| Given entries |
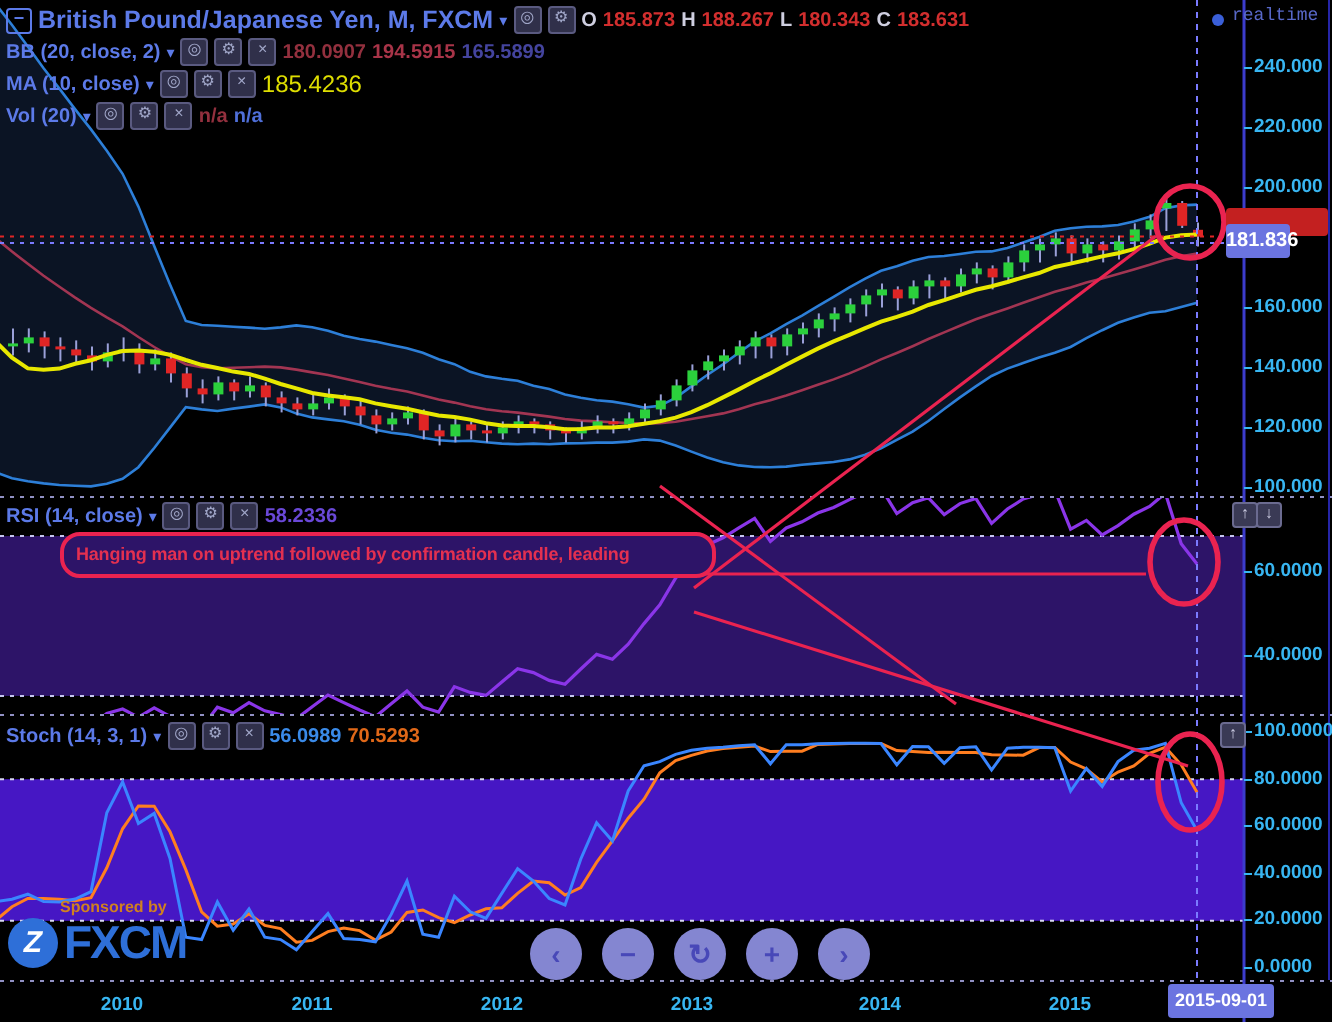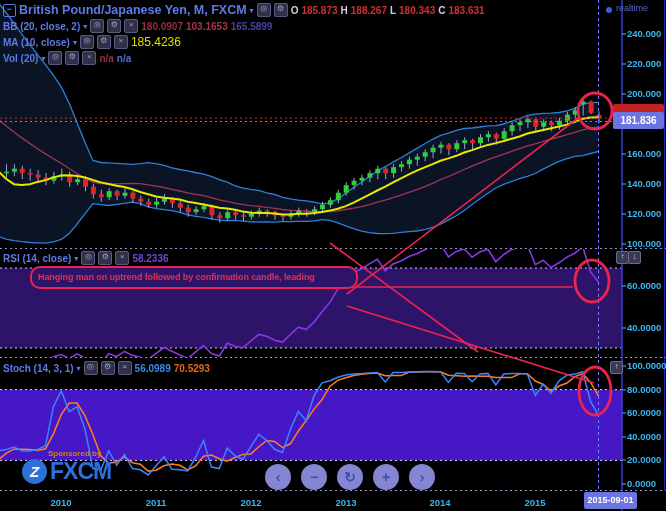"realtime" #realtime { font-family: none -> Liberation Mono, monospace }
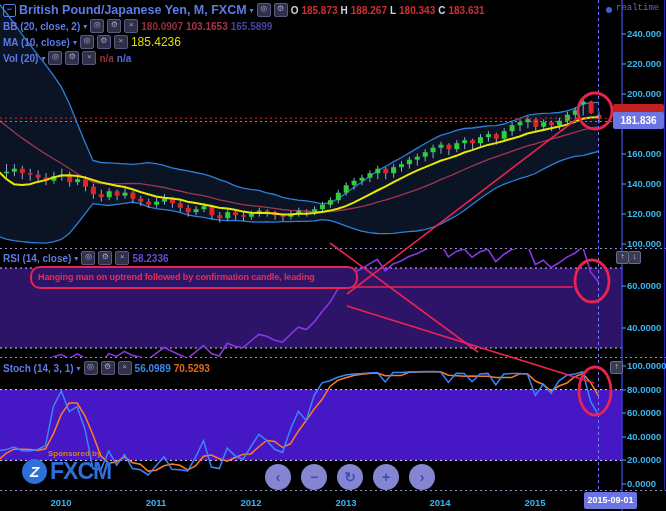"103.1653" span.val-dred2 { text: 103.1653 -> 194.5915 }
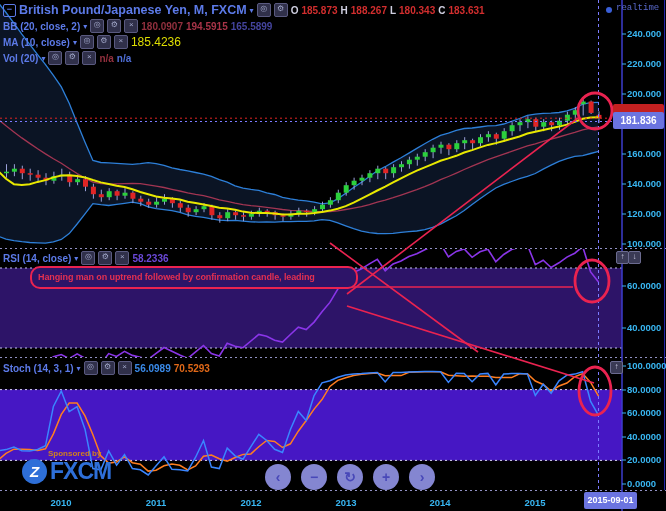"181.836" #price-label { width: 51px -> 32px }
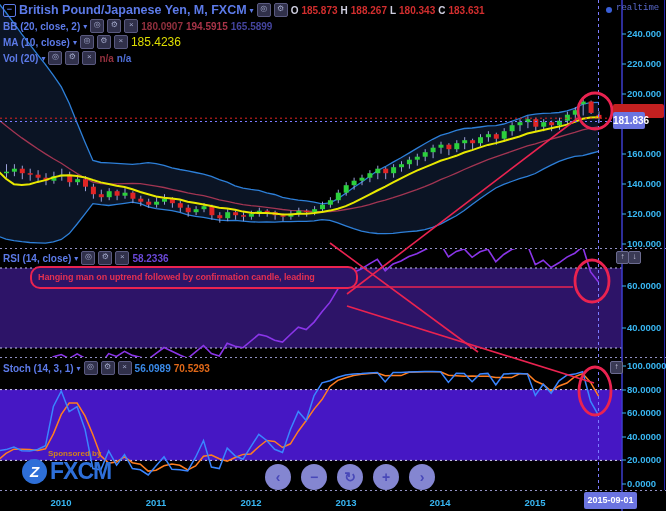"Sponsored by" #sponsor { left: 22px -> 4px }
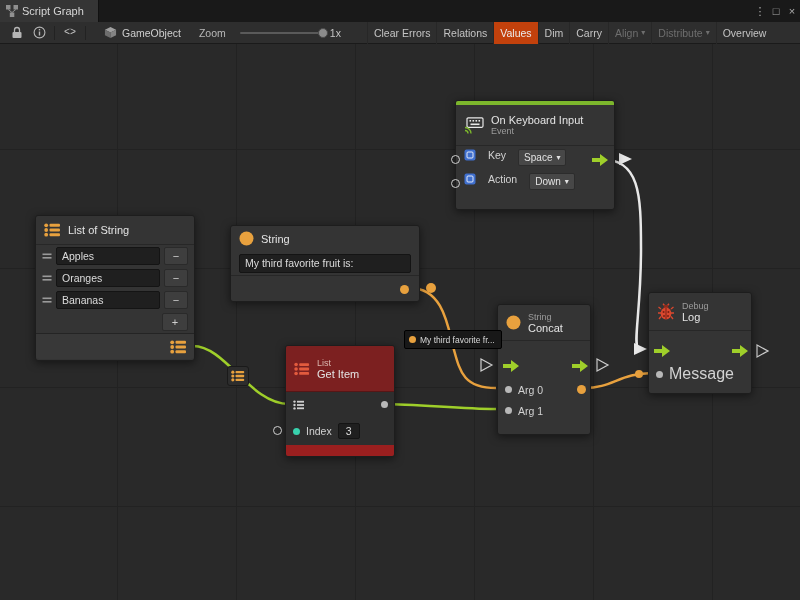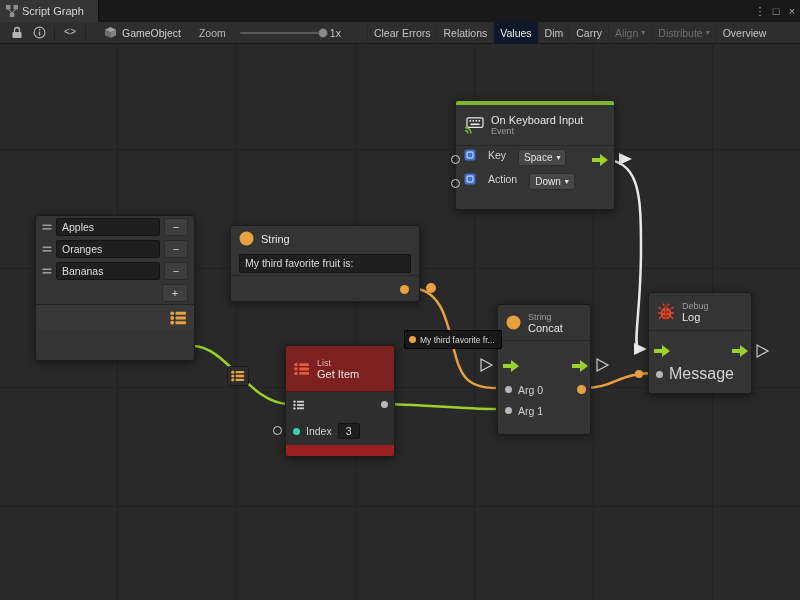"Values" .tbtn.active { background: #0f172a -> #c2410c }
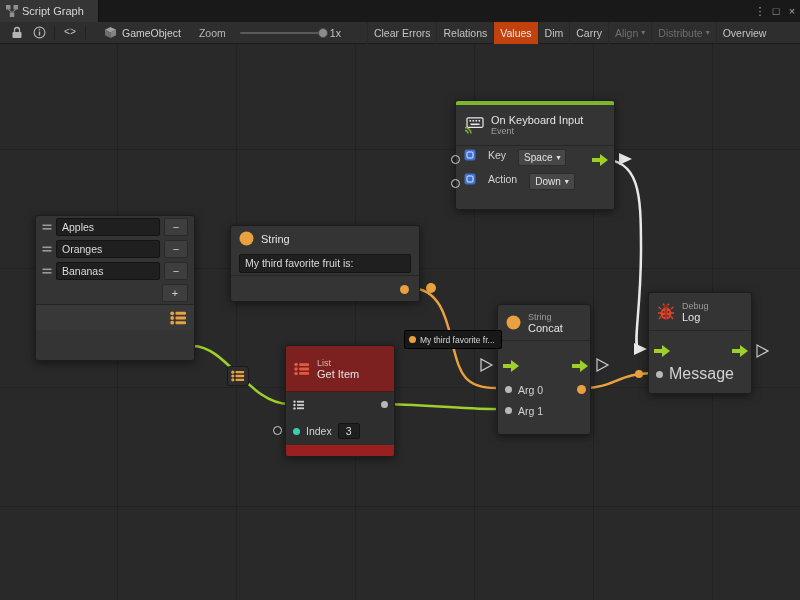"List of String" div.nhead { html: none -> <div> <svg> <g> <circle></circle> <rect></rect> <circle></circle> <rect></rect> <circle></circle> <rect></rect> </g> </svg> <div>List of String</div> </div> }
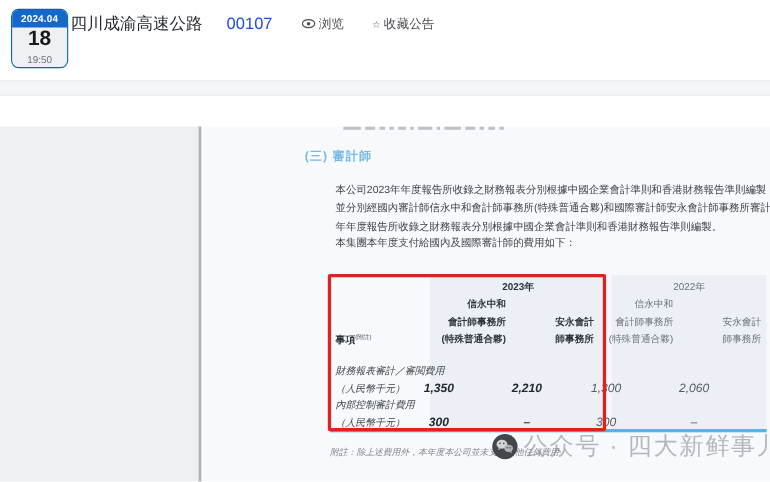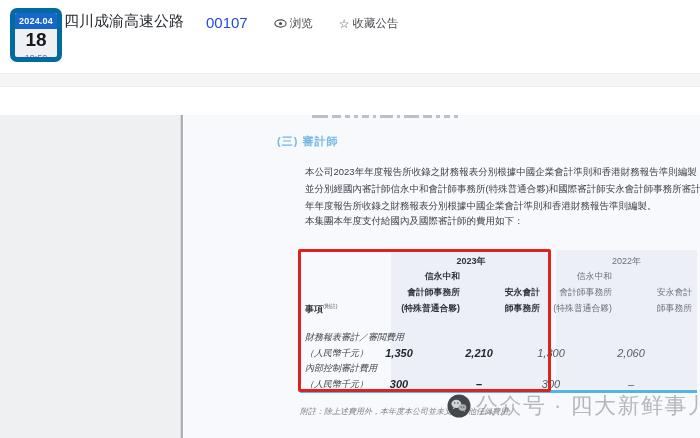"2024.04" .date-badge { border: 5px solid #0369a1 -> 1px solid #0369a1 }
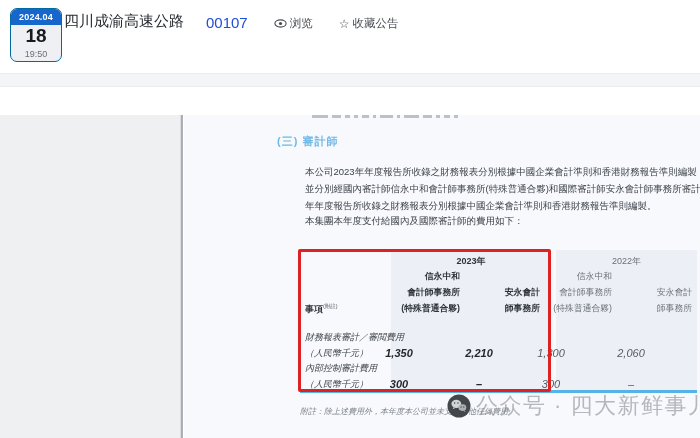"四川成渝高速公路" .title-row { align-items: flex-end -> center }
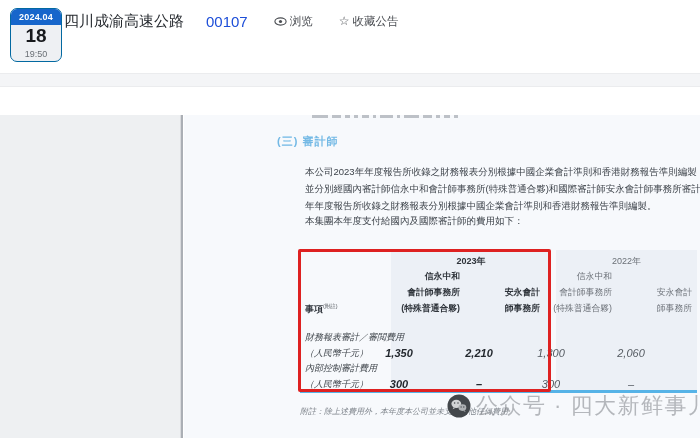"浏览" .action { font-family: none -> Liberation Mono, monospace }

| Exercise goal |
From the line with "border: 5px solid" down to the final line of the entries above, repeat each line exactly; omit the pictures.

| Result below |
"2024.04" .date-badge { border: 5px solid #0369a1 -> 1px solid #0369a1 }
"四川成渝高速公路" .title-row { align-items: flex-end -> center }
"浏览" .action { font-family: none -> Liberation Mono, monospace }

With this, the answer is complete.